Photograph from John Harris, No Voice From the Hall: Early Memories of a Country House Snooper (1998) and W. G. Sebald, Austerlitz (2001)

6 comments:

Hels said...

I would like to read Austerlitz. My mother kept all her official and personal family records from Russia but my uncle arrived from Germany via Britain on the SS Dunera. About his experiences, nothing remains.

Thank you for this, the story of a Jewish lad sent to the UK on the Kindertransporte in 1939, and although I have read and written a lot about the Kindertransporte, I had not read Austerlitz.

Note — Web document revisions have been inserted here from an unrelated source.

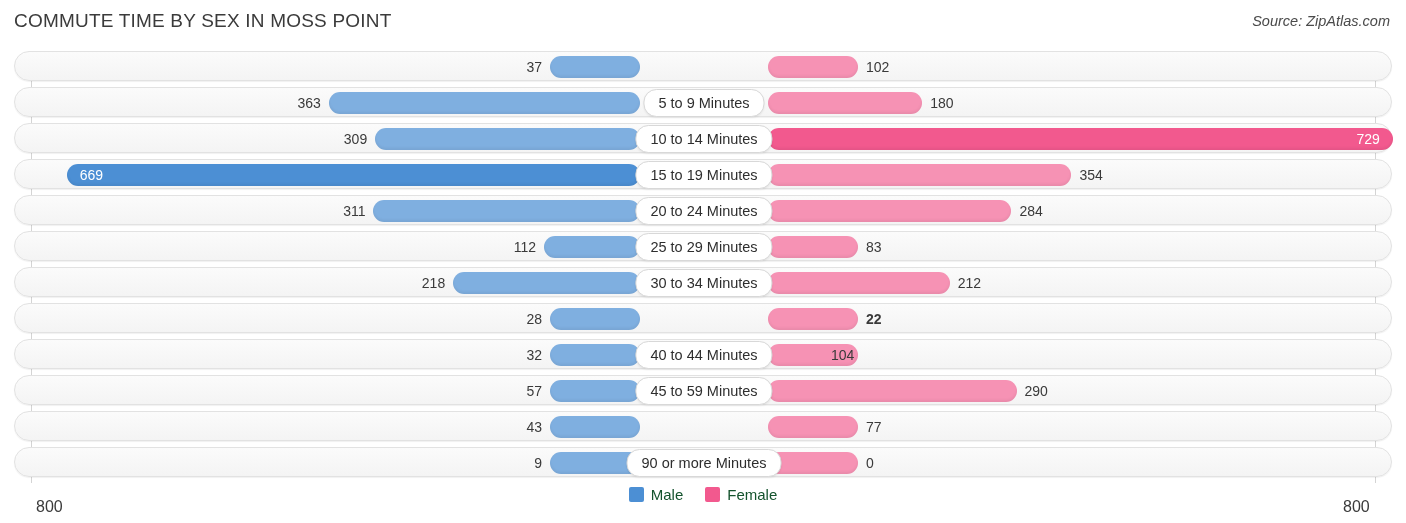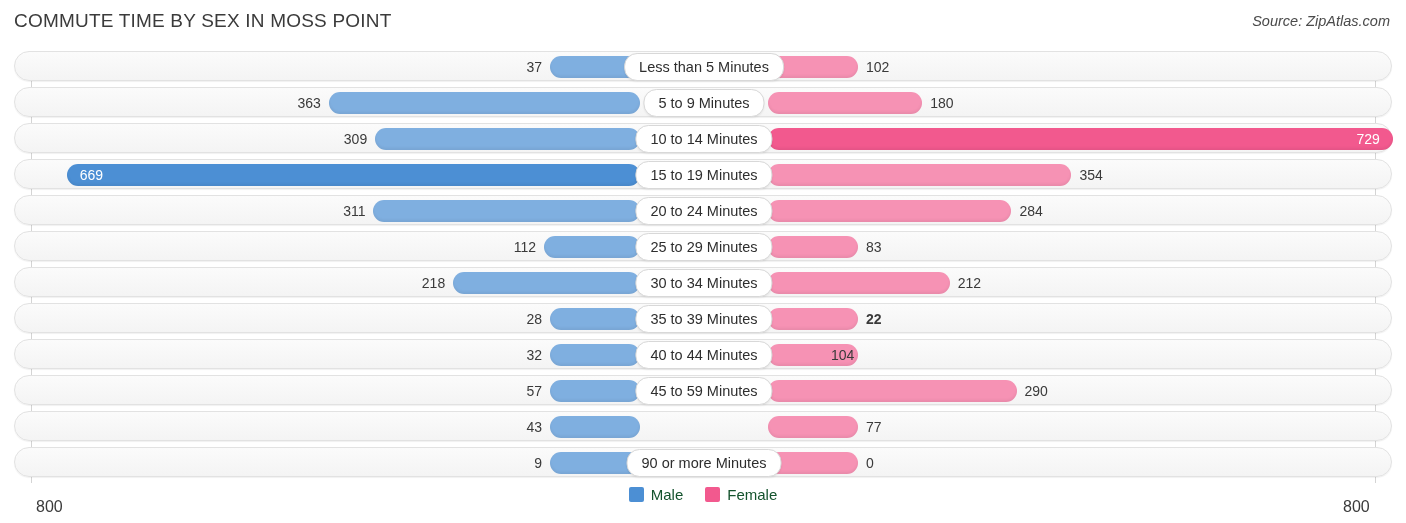--- a/index.html
+++ b/index.html
@@ -172,21 +172,20 @@
   <div id="plot-area">
     <div class="axis-line" id="axis-line-left"></div>
     <div class="axis-line" id="axis-line-right"></div>
     <div id="rows-container">
         <div class="bar-row" style="top: 0px;">
           <div class="bar-inner">
             <div class="bar male" style="left: 535px; width: 90px;"></div>
             <div class="val" style="left: 527px; transform: translateX(-100%);">37</div>
             <div class="bar female" style="left: 753px; width: 90px;"></div>
             <div class="val" style="left: 851px;">102</div>
-            <div class="cat-pill" style="left: 689px;">Less than 5 Minutes</div>
           </div>
         </div>
         <div class="bar-row" style="top: 36px;">
           <div class="bar-inner">
             <div class="bar male" style="left: 313.909px; width: 311.091px;"></div>
             <div class="val" style="left: 305.909px; transform: translateX(-100%);">363</div>
             <div class="bar female" style="left: 753px; width: 154.26px;"></div>
             <div class="val" style="left: 915.26px;">180</div>
             <div class="cat-pill" style="left: 689px;">5 to 9 Minutes</div>
           </div>
@@ -235,21 +234,20 @@
             <div class="val" style="left: 942.684px;">212</div>
             <div class="cat-pill" style="left: 689px;">30 to 34 Minutes</div>
           </div>
         </div>
         <div class="bar-row" style="top: 252px;">
           <div class="bar-inner">
             <div class="bar male" style="left: 535px; width: 90px;"></div>
             <div class="val" style="left: 527px; transform: translateX(-100%);">28</div>
             <div class="bar female" style="left: 753px; width: 90px;"></div>
             <div class="val" style="left: 851px; font-weight: bold;">22</div>
-            <div class="cat-pill" style="left: 689px;">35 to 39 Minutes</div>
           </div>
         </div>
         <div class="bar-row" style="top: 288px;">
           <div class="bar-inner">
             <div class="bar male" style="left: 535px; width: 90px;"></div>
             <div class="val" style="left: 527px; transform: translateX(-100%);">32</div>
             <div class="bar female" style="left: 753px; width: 90px;"></div>
             <div class="val" style="left: 816px;">104</div>
             <div class="cat-pill" style="left: 689px;">40 to 44 Minutes</div>
           </div>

My only concern is the notion of combining memoir, fiction, travelogue, history and biography in prose fiction. Where does the biography start and the fiction end?

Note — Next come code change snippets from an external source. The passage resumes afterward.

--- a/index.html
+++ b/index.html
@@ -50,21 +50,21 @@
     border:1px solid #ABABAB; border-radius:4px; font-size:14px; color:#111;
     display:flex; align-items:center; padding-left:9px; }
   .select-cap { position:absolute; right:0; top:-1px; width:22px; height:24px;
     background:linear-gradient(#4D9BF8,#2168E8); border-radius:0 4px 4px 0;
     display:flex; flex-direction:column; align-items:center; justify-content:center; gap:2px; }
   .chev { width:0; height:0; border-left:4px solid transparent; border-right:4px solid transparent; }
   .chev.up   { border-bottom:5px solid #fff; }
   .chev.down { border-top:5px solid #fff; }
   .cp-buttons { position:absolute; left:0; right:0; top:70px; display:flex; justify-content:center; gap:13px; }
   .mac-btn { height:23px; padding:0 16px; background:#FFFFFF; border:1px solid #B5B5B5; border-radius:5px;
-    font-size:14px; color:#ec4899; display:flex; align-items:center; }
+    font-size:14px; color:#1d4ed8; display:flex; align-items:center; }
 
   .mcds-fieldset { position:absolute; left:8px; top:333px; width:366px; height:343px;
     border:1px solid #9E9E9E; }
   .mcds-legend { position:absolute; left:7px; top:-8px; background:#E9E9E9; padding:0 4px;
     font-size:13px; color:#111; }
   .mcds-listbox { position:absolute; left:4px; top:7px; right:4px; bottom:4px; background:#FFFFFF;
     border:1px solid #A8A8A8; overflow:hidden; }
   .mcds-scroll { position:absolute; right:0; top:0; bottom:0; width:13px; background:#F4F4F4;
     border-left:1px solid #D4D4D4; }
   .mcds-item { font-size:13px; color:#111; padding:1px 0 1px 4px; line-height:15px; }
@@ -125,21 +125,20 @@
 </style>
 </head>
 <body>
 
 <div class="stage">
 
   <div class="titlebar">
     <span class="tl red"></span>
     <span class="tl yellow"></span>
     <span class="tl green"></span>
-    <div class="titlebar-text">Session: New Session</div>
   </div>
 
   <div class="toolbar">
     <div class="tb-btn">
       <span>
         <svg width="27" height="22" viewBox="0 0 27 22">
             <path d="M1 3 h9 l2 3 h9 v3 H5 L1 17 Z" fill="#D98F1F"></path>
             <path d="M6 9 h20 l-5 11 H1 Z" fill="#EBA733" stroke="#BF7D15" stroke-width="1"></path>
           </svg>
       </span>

Joseph Biddulph (Publisher) said...

I wonder where in Wales he found the Calvinists who didn't show emotion: not in this stretch of the woods, I suppose. Ever read the hymns of William Williams Pantycelyn ("Guide me, O thou great Redeemer...)? An emotionless Calvinist Methodist would be a fish out of water, methinks.

George said...

I presume he found the unemotional Calvinists in the same area he found a Calvinist minister who would dare to preach on "the lurid fires of purgatory". John Calvin regarded the doctrine of Purgatory as a blasphemy.

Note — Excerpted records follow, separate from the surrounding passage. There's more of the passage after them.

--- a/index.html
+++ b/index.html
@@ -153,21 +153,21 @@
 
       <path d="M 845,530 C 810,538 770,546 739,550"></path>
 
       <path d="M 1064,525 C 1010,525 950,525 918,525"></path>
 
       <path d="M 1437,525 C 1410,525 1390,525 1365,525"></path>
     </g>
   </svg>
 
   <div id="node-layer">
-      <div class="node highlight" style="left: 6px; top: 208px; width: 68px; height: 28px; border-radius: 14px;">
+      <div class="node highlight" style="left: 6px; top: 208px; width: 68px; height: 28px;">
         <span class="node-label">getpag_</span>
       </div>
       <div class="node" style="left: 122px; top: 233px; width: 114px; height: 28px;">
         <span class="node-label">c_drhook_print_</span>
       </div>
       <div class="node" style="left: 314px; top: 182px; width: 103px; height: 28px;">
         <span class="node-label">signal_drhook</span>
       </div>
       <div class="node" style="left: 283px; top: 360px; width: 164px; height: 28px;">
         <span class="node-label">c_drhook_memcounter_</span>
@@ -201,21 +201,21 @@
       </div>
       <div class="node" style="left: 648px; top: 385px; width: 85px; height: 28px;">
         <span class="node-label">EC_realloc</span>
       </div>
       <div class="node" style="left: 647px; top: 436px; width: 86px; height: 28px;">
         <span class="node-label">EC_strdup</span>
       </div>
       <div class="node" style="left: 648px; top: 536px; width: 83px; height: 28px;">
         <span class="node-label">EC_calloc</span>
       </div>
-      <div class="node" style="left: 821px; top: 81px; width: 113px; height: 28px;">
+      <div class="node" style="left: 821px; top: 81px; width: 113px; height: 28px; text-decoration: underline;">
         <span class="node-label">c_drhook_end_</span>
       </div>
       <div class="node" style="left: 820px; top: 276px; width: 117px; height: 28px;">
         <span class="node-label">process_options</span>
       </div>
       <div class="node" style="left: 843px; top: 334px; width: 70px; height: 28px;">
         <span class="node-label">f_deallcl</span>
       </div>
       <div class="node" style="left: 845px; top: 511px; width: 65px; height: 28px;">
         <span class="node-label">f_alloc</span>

It is most interesting about Burwell Hall. I left Austerlitz half finished some months ago, and should go back to finish it.

bazza said...

Austerlitz would seem to be a work that is hard to categorise. I like that and also novels that mix genres such as Zen and The Art of Motorcycle Maintenance and, possibly Tristam Shandy. I also like the idea of coming across an unusual photograph that you knew from another place. It reminds me of when one discovers that two totally separate friends from different part of your life are actually Facebook friends of each other!
CLICK HERE for Bazza’s never knowingly novaturient Blog ‘To Discover Ice’

Philip Wilkinson said...

Joseph and George: Thank you both. I'd assumed he found the Calvinist minister in his head! The character's emotional coldness does not extend to his sermons, by the way. I find the cold side of his character, as portrayed by Sebald (and as merely touched on in my brief and inadequate summary) quite convincing. But yes, Purgatory. What's that Catholic phenomenon doing there? Odd.

Philip Wilkinson said...

Bazza: Yes, I don't mind a bit of genre-bending either!